Right now, many classrooms look like this. Quick explanation. Partial attention. Significant work assigned for later. Devices open constantly “just in case.” A hopeful assumption that learning will somehow crystallise between dismissal and bedtime. That model worked tolerably when independent work meant independent cognition. That assumption is now, at best, optimistic.
If anything, AI should push us the other way. More thinking where we can see it. More dialogue. More process visibility. Less faith that unsupervised digital environments produce deep understanding. Not because technology is evil, but because cognition still requires effort. Does anyone remember when we had tests in class or had to write an essay in class? It seems that today, 90% of assessments are take-home tasks, why?
Yes, it sounds suspiciously old-fashioned. Sometimes progress is rediscovering what worked before we became distracted by what was new and shiny, and nothing exemplifies that more right now than AI.
Here is the paradox nobody wants to state plainly.
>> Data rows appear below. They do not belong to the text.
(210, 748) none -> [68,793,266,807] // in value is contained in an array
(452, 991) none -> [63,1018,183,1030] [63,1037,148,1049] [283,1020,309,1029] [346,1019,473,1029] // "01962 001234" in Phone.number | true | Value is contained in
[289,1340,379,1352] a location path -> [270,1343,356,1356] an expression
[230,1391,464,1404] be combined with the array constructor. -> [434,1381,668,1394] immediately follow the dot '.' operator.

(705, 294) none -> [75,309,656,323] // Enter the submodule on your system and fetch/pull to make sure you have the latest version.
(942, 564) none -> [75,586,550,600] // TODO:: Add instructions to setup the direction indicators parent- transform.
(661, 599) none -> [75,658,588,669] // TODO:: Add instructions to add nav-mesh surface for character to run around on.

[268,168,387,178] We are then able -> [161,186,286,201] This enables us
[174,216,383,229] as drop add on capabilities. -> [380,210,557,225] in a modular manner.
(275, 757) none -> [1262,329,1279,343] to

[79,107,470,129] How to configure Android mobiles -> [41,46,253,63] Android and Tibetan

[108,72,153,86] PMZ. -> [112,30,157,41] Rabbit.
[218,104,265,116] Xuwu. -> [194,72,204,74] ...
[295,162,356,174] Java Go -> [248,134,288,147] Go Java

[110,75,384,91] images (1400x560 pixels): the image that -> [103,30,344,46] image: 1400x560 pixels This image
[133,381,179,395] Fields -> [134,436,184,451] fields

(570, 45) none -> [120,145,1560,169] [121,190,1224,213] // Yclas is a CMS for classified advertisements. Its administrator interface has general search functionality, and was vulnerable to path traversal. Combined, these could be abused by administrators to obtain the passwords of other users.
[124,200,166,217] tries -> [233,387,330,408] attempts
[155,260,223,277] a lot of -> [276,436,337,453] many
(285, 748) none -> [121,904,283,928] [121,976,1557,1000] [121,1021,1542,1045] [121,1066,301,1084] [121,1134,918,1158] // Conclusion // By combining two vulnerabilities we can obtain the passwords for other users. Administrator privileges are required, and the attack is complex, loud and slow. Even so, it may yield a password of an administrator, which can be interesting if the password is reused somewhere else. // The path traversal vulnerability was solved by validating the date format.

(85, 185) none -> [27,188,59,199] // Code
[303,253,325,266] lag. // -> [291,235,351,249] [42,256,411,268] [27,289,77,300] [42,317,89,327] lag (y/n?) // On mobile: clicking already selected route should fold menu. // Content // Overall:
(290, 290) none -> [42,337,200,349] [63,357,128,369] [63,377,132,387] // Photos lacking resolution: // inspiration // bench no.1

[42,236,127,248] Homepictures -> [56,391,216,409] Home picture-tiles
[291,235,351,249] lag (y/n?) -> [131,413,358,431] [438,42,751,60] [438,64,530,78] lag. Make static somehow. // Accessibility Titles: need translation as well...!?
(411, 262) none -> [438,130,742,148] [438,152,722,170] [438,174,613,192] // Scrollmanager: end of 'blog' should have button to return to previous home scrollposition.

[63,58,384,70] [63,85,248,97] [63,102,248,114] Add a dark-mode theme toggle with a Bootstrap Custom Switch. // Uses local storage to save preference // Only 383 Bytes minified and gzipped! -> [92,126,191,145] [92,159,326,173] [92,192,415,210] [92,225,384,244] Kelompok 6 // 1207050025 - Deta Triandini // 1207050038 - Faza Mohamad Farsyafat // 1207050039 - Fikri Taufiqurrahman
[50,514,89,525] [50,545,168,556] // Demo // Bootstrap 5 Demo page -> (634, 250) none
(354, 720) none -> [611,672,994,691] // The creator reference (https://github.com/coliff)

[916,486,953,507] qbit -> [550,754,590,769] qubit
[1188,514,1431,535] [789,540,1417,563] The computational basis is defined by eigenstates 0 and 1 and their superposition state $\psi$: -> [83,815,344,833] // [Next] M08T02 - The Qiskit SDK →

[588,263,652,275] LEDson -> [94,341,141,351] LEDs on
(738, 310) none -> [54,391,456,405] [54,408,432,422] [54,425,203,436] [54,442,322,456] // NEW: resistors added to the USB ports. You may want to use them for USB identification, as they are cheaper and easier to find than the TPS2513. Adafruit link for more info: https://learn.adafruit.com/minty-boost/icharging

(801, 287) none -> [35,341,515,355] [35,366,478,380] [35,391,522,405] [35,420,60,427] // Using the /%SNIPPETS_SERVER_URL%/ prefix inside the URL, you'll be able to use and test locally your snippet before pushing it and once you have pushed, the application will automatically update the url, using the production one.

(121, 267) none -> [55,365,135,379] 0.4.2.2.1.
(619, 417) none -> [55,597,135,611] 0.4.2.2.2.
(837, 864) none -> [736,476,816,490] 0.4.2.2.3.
The future may involve less routine cognitive labour, much the same way that Google reduced the need to remember things while increasing the penalty for not understanding them. Information became cheap. Judgment did not. AI is likely to do the same for thinking. Routine cognition gets automated. The remaining cognition becomes more valuable. Which makes it slightly odd that some classrooms are drifting toward less visible thinking just as the world is beginning to demand more of it. AI will draft, summarise, code, analyse, predict. But that makes human cognition more valuable, not less. Judgment, creativity, synthesis, ethical reasoning, intellectual independence. Those do not develop through convenience. They develop through effort.
Students should finish the day mentally tired. Not drained from compliance, but tired from thinking. That used to be normal. Increasingly, it seems optional. And AI makes optional thinking dangerously attractive. None of this makes AI the villain. Used well, it is extraordinary. Used lazily, it is intellectual junk food. The technology is neutral. Human motivation rarely is.
Which brings us back to the uncomfortable core argument.
AI will produce some exceptional learners. Students who already lean into challenge now have unprecedented leverage. But it will also produce more students who look competent while leaning heavily on tools they may not fully understand.
Education systems are beginning to sense this, even if public discussion still oscillates between panic and hype. The real issue is not whether AI belongs in education. The issue is whether classrooms remain places where thinking happens visibly, effort is normal, and cognition is developed deliberately. Eventually, someone has to ask the blunt question:
If a student cannot think without the tool, what exactly are schools for?